From time to time, my book reviews appear in the clergy journal of "Sharing the Practice", a quarterly published by the Academy of Parish Clergy (www.apclergy.org). I select books to review after reading through the "front list" of many religious publishers. In turn, my reviews are somewhat narrative, thinking with the authors about how this book shapes my ministry as well as those of my colleagues. Here's a review just submitted for the APC "Sharing the Practice" journal:
Hoeft, Jeanne, L. Shannon Jung and Joretta Marshall. Practicing
Care in Rural Congregations and Communities.
Minneapolis, MN: Fortress Press, 2013. ISBN # 9780800699543. $19.00.
A reviewer’s confessional: I grew up on a rural southeast Kansas farm. We felt lucky to break even some years. I know firsthand the context of rural poverty,
with a lack of sustainable, livable wage jobs “in town”. Our little community had the undercurrent of
domestic violence, the surge of rural depopulation and the persistent worry
about the dearth of “local” healthcare providers. My formative years of the 1980s and 1990s
were not easy, living in the micro what was happening in the macro, as the wave
of negative changes overcame many American farm families. Small towns and rural counties point to such
times as when those “beginning of the end” feelings started to feel palpable as
they struggled to reinvent their economic identities.

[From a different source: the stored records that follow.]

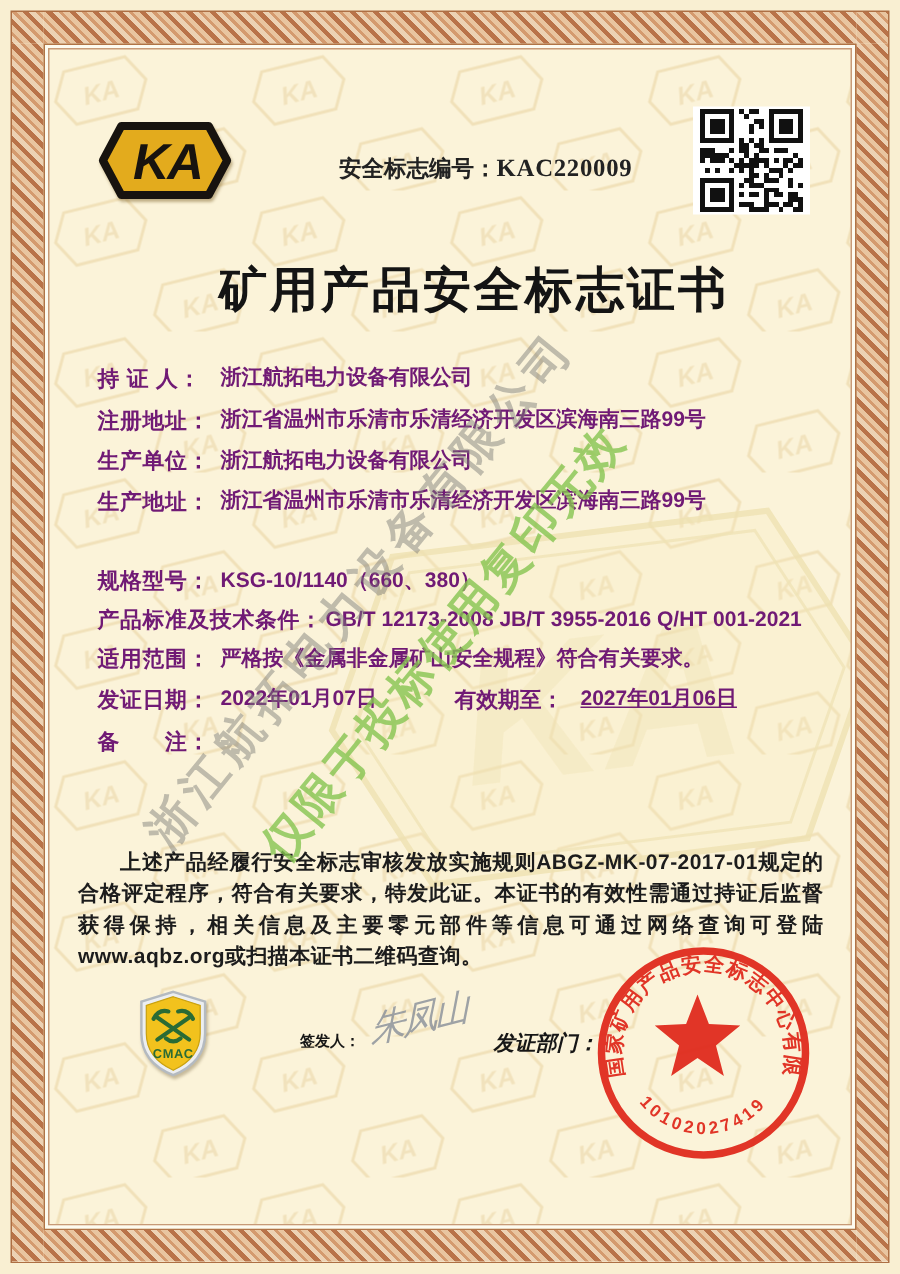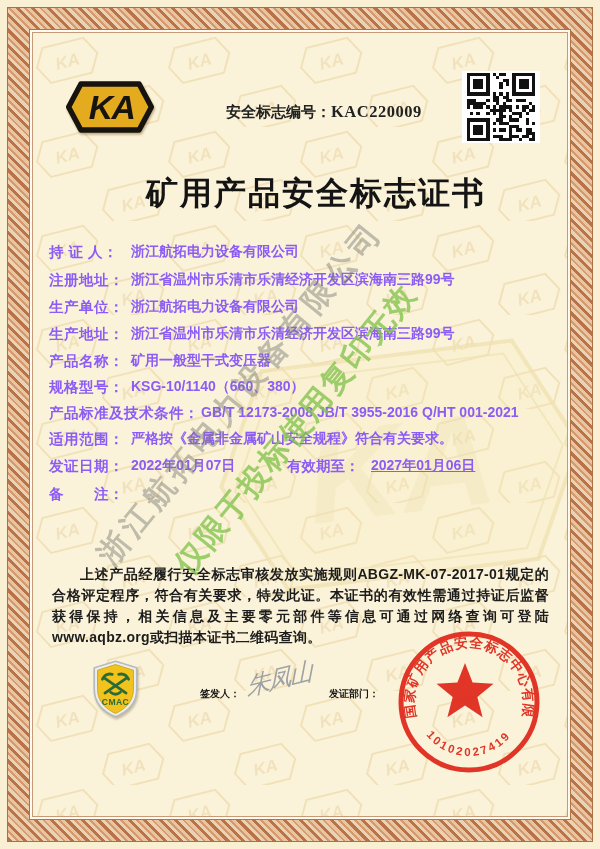"持 证 人：" .frow { color: #8b5cf6 -> #701a75; left: 49px -> 65px }
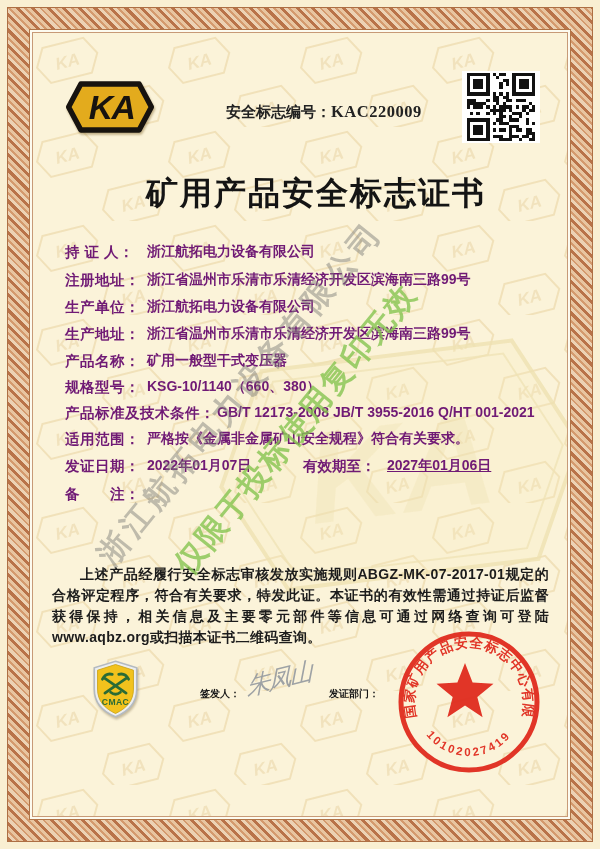"产品名称：" div.frow { html: <div> <span>产品名称：</span> <span>矿用一般型干式变压器</span> </div> -> none }
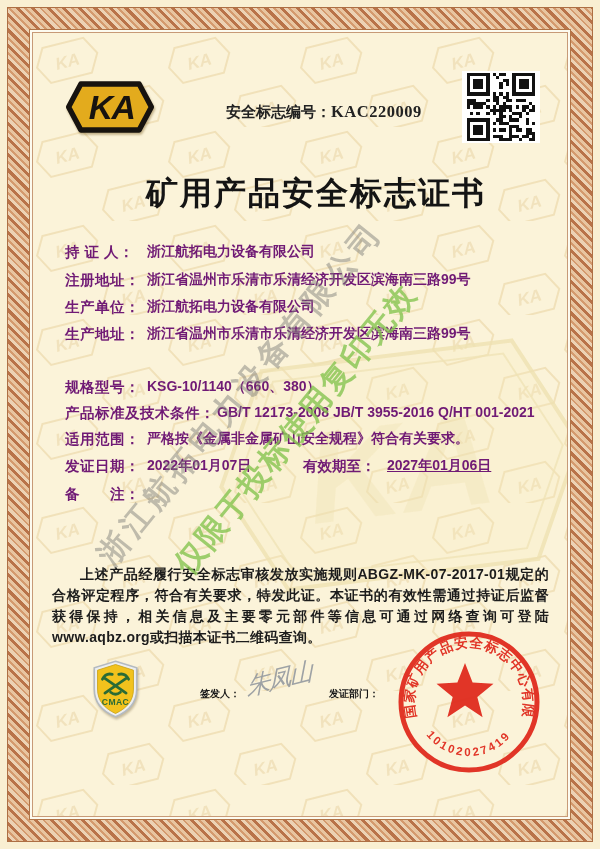"发证部门：" .dept-label { font-size: 10px -> 14px; font-style: none -> italic }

With my young adult years spent away in college and
seminary, it could be argued that I left home in order to have a
livelihood. I counter that my upbringing
prepared me to be a better pastor to those God has called me to serve in rural
Kansas, rural Vermont (where great wealth and deep poverty could be found along
the same mountain road) and now with the regional ministry of the American Baptist
Churches of New York State. Around
“upstate New York”, you encounter great diversity as well as some of our
country’s places of deep economic challenge. The states I have lived in may be
widely varied politically (in the “red/blue” sense), yet the rural challenges
have remained much too familiar wherever I lived and ministered. Nonetheless, with a down economy and
globalization, many in rural America are struggling, though perhaps in ways still
obscure to the understanding of the urbanized American populace.
I share this biographical note so that my praise for Practicing Care in Rural Congregations and
Communities can be heard moreover.
The authors serve in the fields of pastoral theology, pastoral care and rural
or “Town and Country” ministries, teaching seminarians the skills and
sensitivities necessary for ministering in places with less profile than our
secret dreams of placement in the “right church with the right everything”
allow us to imagine. The picture this
book paints of rural ministry is not one of easy reward or Keillor’s Wobegon. Instead, the authors engage the reader in the
world(s) of rural congregations and communities, providing a framework for
pastoral reflectivity and sensitivity.
Each chapter begins with an engaging case study, which allows the reader
a first glimpse into the studied response needed to engage the complexities
often overlooked in rural communities by persons who imagine “things out here
are simpler”. One needs theology,
pastoral care and no small measure of “horse sense” (as we say back home) to
minister in situations where problems are deep and comprehensive support
services are miles, and sometimes entire counties away.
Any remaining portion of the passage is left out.